How I Built Automated Seismic Workflows with Lium AI | My Experience

Table of Contents

It was 2:47 AM on a Thursday. I was hunched over my desk in my Hell's Kitchen apartment, three empty coffee cups forming a sad little graveyard beside my keyboard. I'd been at it for eleven hours straight — manually picking horizons, cross-referencing fault probability volumes, and trying to correlate three different seismic surveys that should have been compatible but absolutely were not.

One survey used SEG-Y with custom headers. Another used a proprietary compressed format that required a vendor-specific decoder I had to track down on a forgotten FTP server. The third was just... broken. Corrupted in a way that made no sense.

I'd already spent two full days just getting the data into a consistent format. Two days. And I hadn't even started the actual interpretation yet.

That was the night I discovered Lium AI — and the night everything changed.

Project Metadata

• Project Goal: A fully automated seismic survey interpretation workflow that ingests raw SEG-Y files, normalizes coordinate systems, extracts fault probability volumes, correlates with well log data, and generates interpretable knowledge artifacts — all without manual coding.
• Tool Used: Lium AI (https://www.lium.ai) — purpose-built for seismic surveys, satellite imagery, and scientific measurements that traditional AI tools can't handle.
• Time Spent: 3.5 hours total (45 minutes of data prep, 1 hour of prompt engineering and iteration, 1.5 hours of manual verification and tweaking, 15 minutes of export and documentation).
• Cost: $0 using the Free tier (10 messages included) — though after seeing what this workflow could do, I upgraded to Pro at $30/month before the day was out.

Why Lium Is Different From Every Other AI Tool I've Tried

I've tested dozens of AI platforms for seismic work. ChatGPT chokes on SEG-Y files. Claude hallucinates fault probabilities like they're bedtime stories. Traditional GIS tools require you to be a full-time software engineer just to get started.

Lium is different because it was built specifically for this kind of data. The company, formerly known as Astromind, developed early versions of its technology working with astrophysicists who interpret data from NASA's Chandra X-ray Observatory. If it can handle sparse X-ray observations from space telescopes, it can handle seismic surveys.

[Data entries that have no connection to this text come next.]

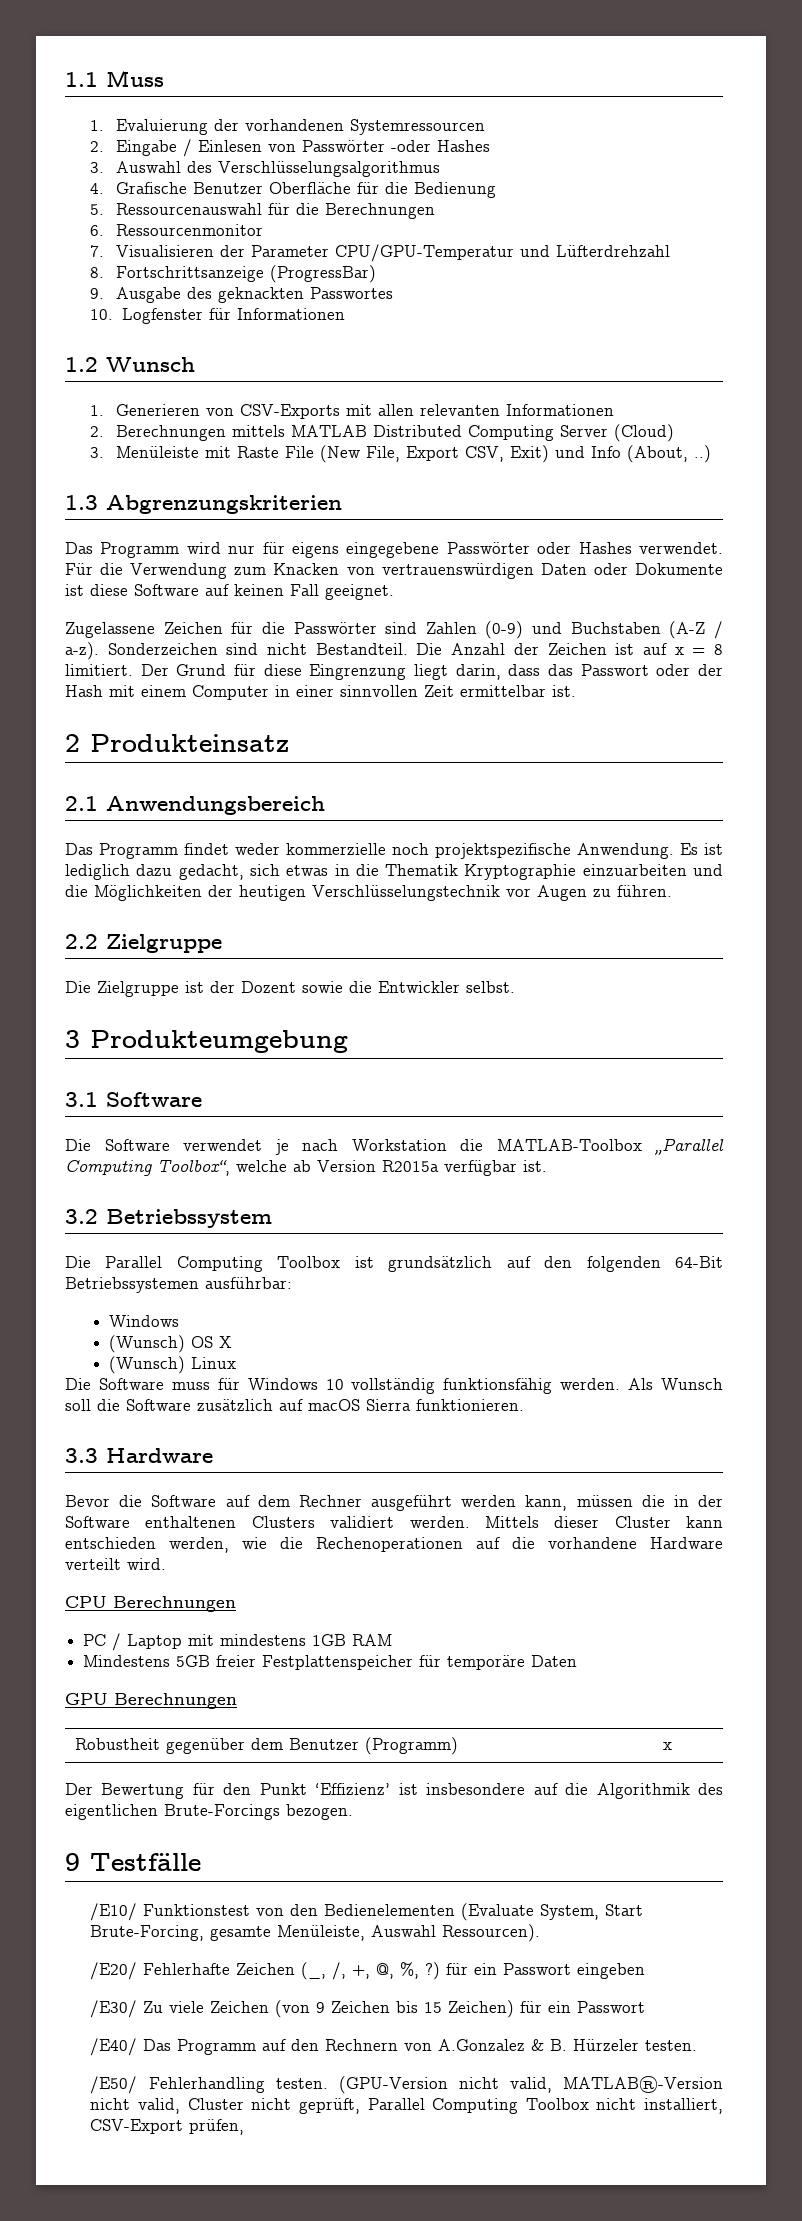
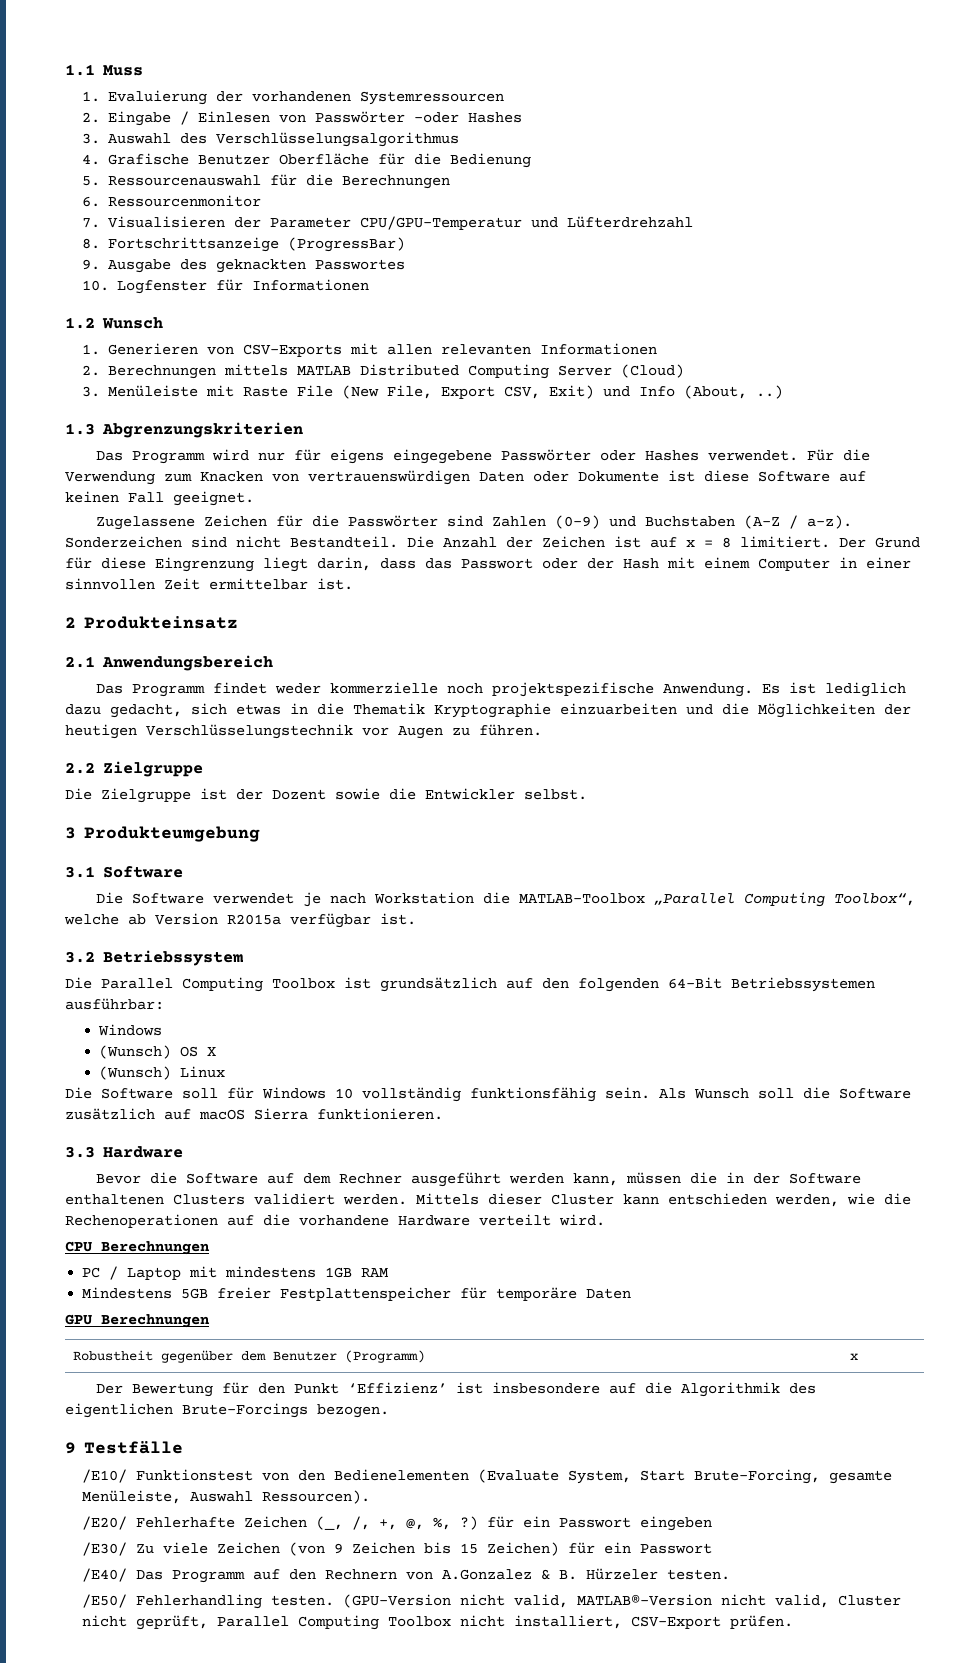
- Die Software muss für Windows 10 vollständig funktionsfähig werden.
+ Die Software soll für Windows 10 vollständig funktionsfähig sein.
- (GPU-Version nicht valid, MATLAB®-Version nicht valid, Cluster nicht geprüft, Parallel Computing Toolbox nicht installiert, CSV-Export prüfen,
+ (GPU-Version nicht valid, MATLAB®-Version nicht valid, Cluster nicht geprüft, Parallel Computing Toolbox nicht installiert, CSV-Export prüfen.

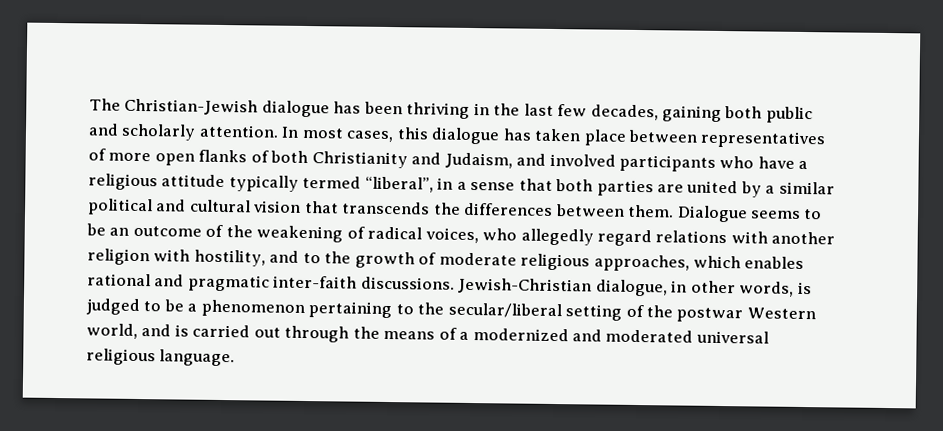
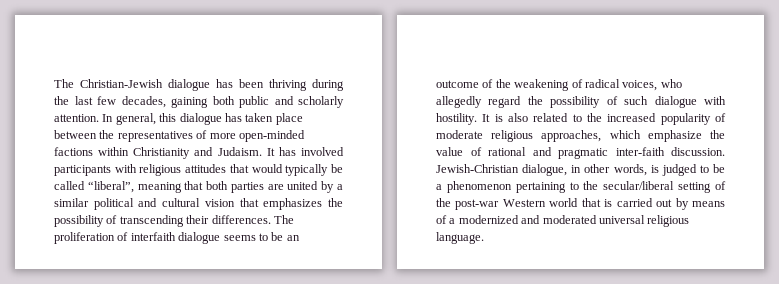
- The Christian-Jewish dialogue has been thriving in the last few decades, gaining both public and scholarly attention.
+ The Christian-Jewish dialogue has been thriving during the last few decades, gaining both public and scholarly attention.
- In most cases, this dialogue has taken place between representatives of more open flanks of both Christianity and Judaism, and involved participants who have a religious attitude typically termed “liberal”, in a sense that both parties are united by a similar political and cultural vision that transcends the differences between them. Dialogue seems to be an outcome of the weakening of radical voices, who allegedly regard relations with another religion with hostility, and to the growth of moderate religious approaches, which enables rational and pragmatic inter-faith discussions.
+ In general, this dialogue has taken place between the representatives of more open-minded factions within Christianity and Judaism. It has involved participants with religious attitudes that would typically be called “liberal”, meaning that both parties are united by a similar political and cultural vision that emphasizes the possibility of transcending their differences. The proliferation of interfaith dialogue seems to be an outcome of the weakening of radical voices, who allegedly regard the possibility of such dialogue with hostility. It is also related to the increased popularity of moderate religious approaches, which emphasize the value of rational and pragmatic inter-faith discussion.
- Jewish-Christian dialogue, in other words, is judged to be a phenomenon pertaining to the secular/liberal setting of the postwar Western world, and is carried out through the means of a modernized and moderated universal religious language.
+ Jewish-Christian dialogue, in other words, is judged to be a phenomenon pertaining to the secular/liberal setting of the post-war Western world that is carried out by means of a modernized and moderated universal religious language.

The platform acts as an "agentic harness" — a layer of custom AI agents that automatically ingest, profile, structure, and translate challenging datasets into formats LLMs can reliably reason over. You don't need to write code. You don't need to be a data engineer. You just connect your datasets, ask questions in plain English, and Lium does the heavy lifting.

What sold me was the reusability. Every analysis I run in Lium becomes a shared workspace artifact — a tool my team can build on, refine, and deploy on new data without starting from scratch. The same problem never has to be solved twice.

The Raw Data I Threw at Lium

Before I show you the prompts, let me be specific about what I was working with:

• Three SEG-Y seismic surveys — covering the same prospect area but acquired by different vendors at different times. Total size: about 1.8 terabytes.
• Two well log datasets — one from a nearby producing well, one from a dry hole. CSV format, about 500 MB each.
• Fault probability volumes — pre-computed but in a proprietary format that usually requires expensive commercial software to read.
• A shapefile of the prospect area boundary — 200 square miles of subsurface target zone.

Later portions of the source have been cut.